Edit difference data
.....
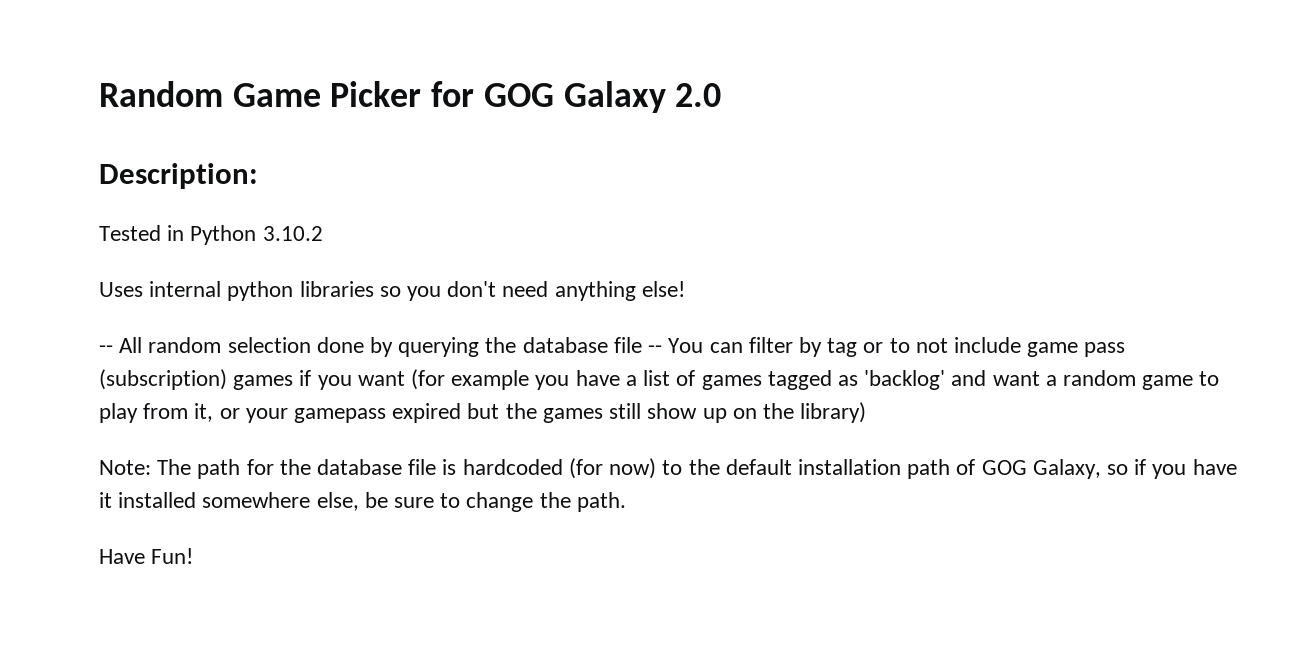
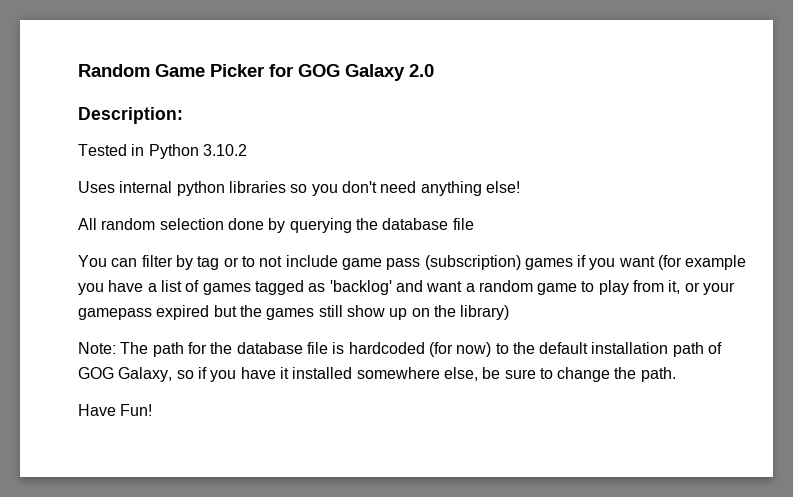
[99,345,113,353] -- -> (520, 187) none
[648,345,663,353] -- -> (474, 224) //

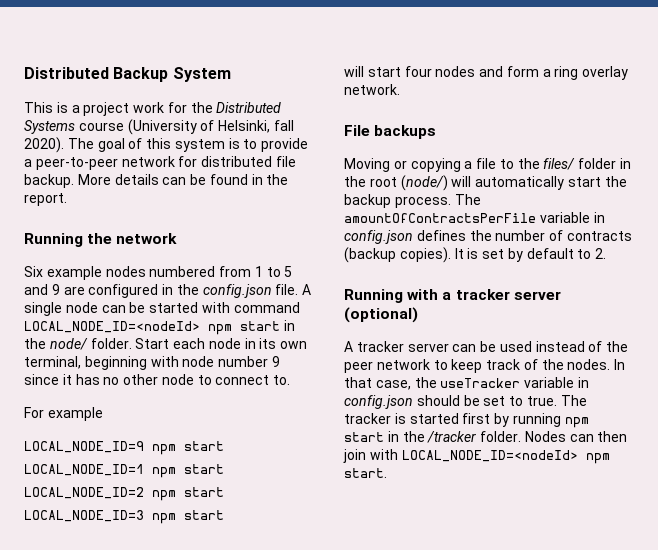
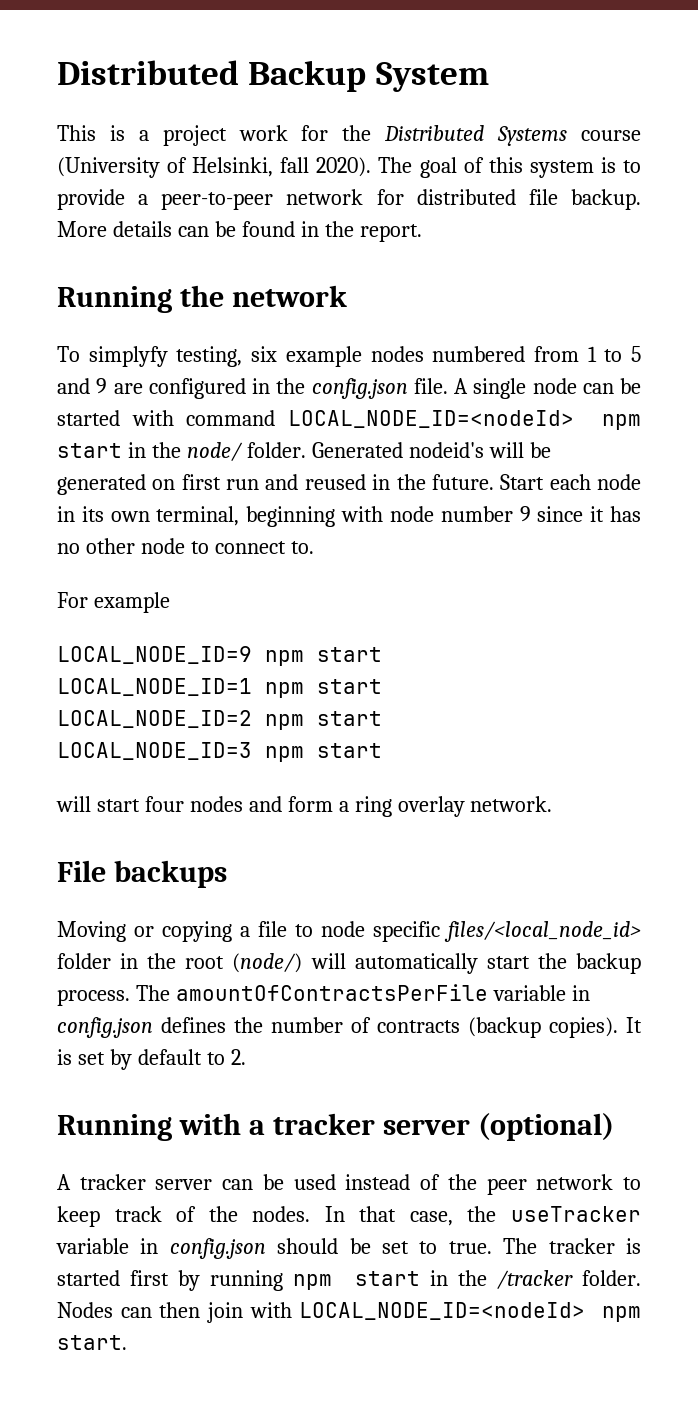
[24,266,43,277] Six -> [57,346,278,367] To simplyfy testing, six
(132, 343) none -> [311,442,551,458] [57,474,494,495] Generated nodeid's will be generated on first run and reused in the future.
[517,158,576,170] the files/ -> [321,921,641,942] node specific files/<local_node_id>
.....
Find the string "none" in the lines above and count those lines. Give only that count.

2